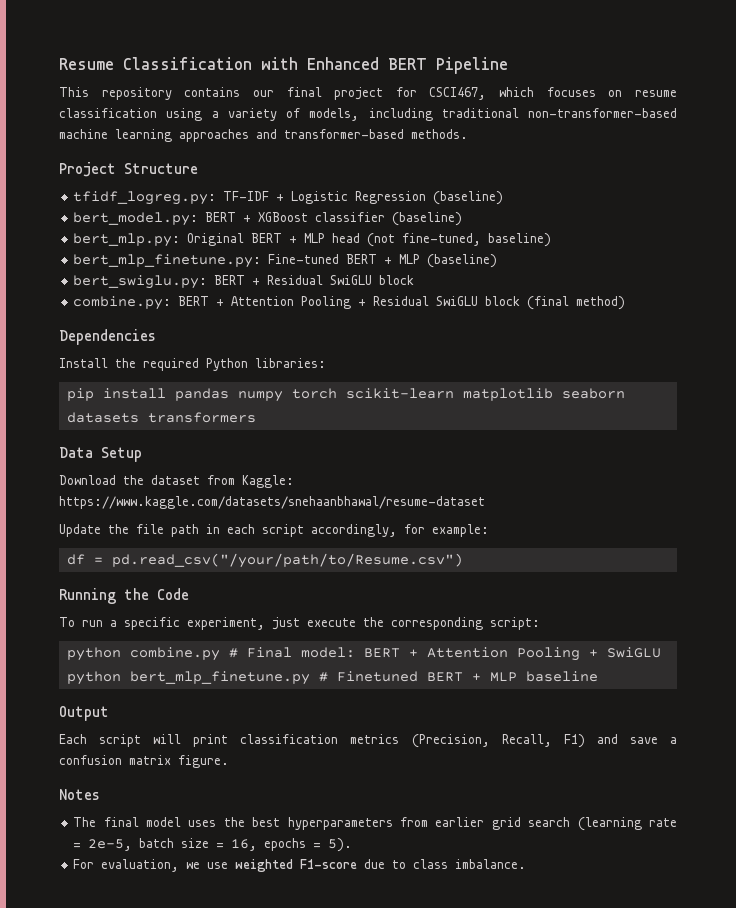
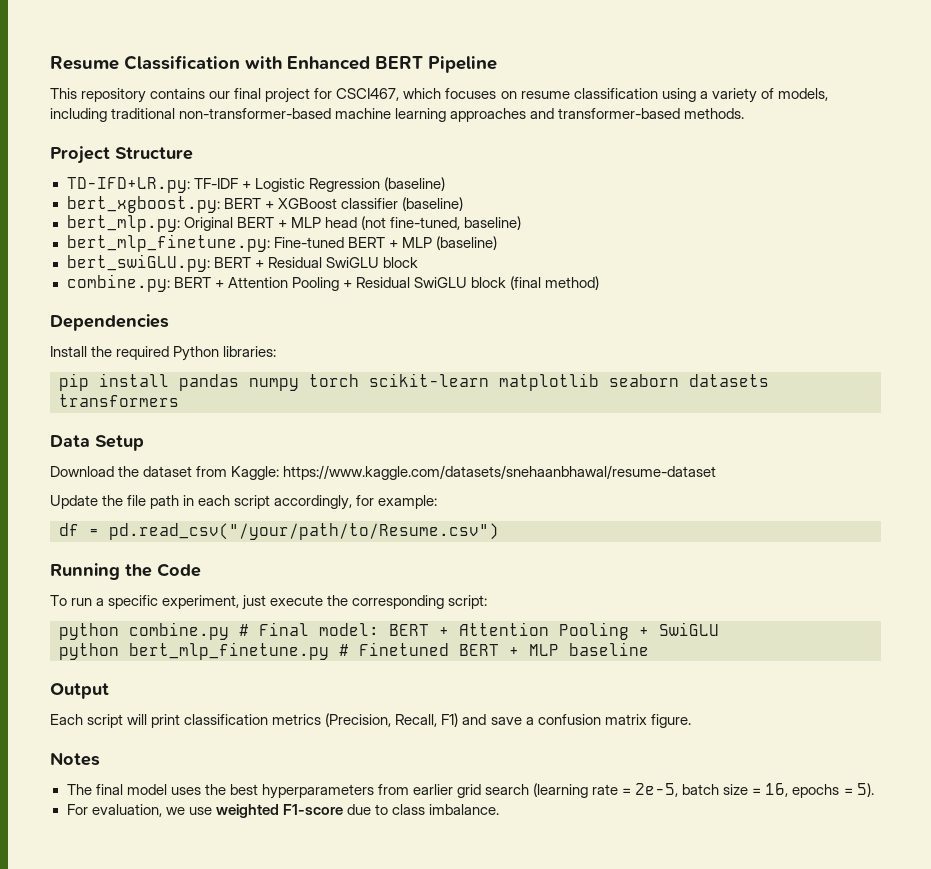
- tfidf_logreg.py: TF-IDF + Logistic Regression (baseline)
+ TD-IFD+LR.py: TF-IDF + Logistic Regression (baseline)
- bert_model.py: BERT + XGBoost classifier (baseline)
+ bert_xgboost.py: BERT + XGBoost classifier (baseline)
- bert_swiglu.py: BERT + Residual SwiGLU block
+ bert_swiGLU.py: BERT + Residual SwiGLU block

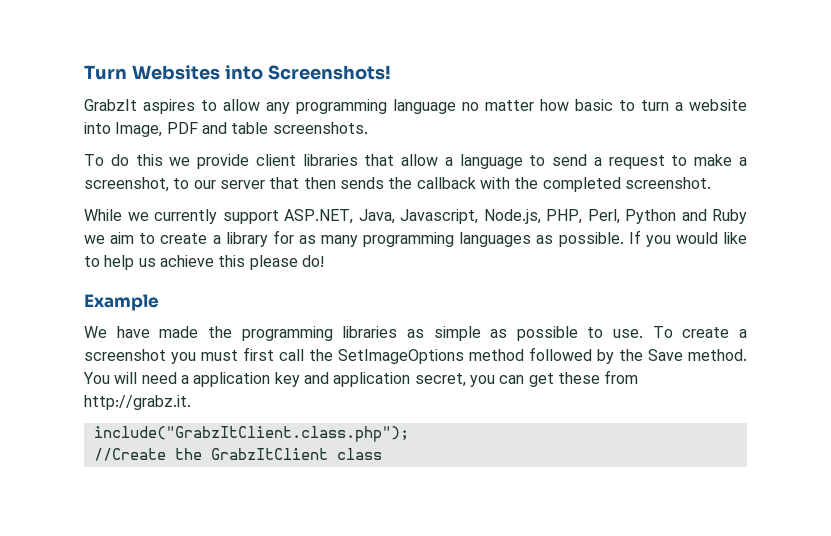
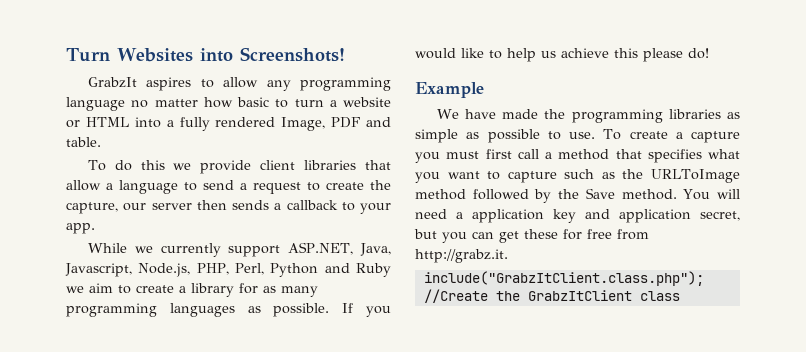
- GrabzIt aspires to allow any programming language no matter how basic to turn a website into Image, PDF and table screenshots.
+ GrabzIt aspires to allow any programming language no matter how basic to turn a website or HTML into a fully rendered Image, PDF and table.
- To do this we provide client libraries that allow a language to send a request to make a screenshot, to our server that then sends the callback with the completed screenshot.
+ To do this we provide client libraries that allow a language to send a request to create the capture, our server then sends a callback to your app.
- To create a screenshot you must first call the SetImageOptions method followed by the Save method.
+ To create a capture you must first call a method that specifies what you want to capture such as the URLToImage method followed by the Save method.
- You will need a application key and application secret, you can get these from http://grabz.it.
+ You will need a application key and application secret, but you can get these for free from http://grabz.it.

+++

EXERCISE DESCRIPTION:
Check the entries above line by line and return each one containing the word "SwiGLU".

RESULT FOR THIS TASK:
- bert_swiglu.py: BERT + Residual SwiGLU block
+ bert_swiGLU.py: BERT + Residual SwiGLU block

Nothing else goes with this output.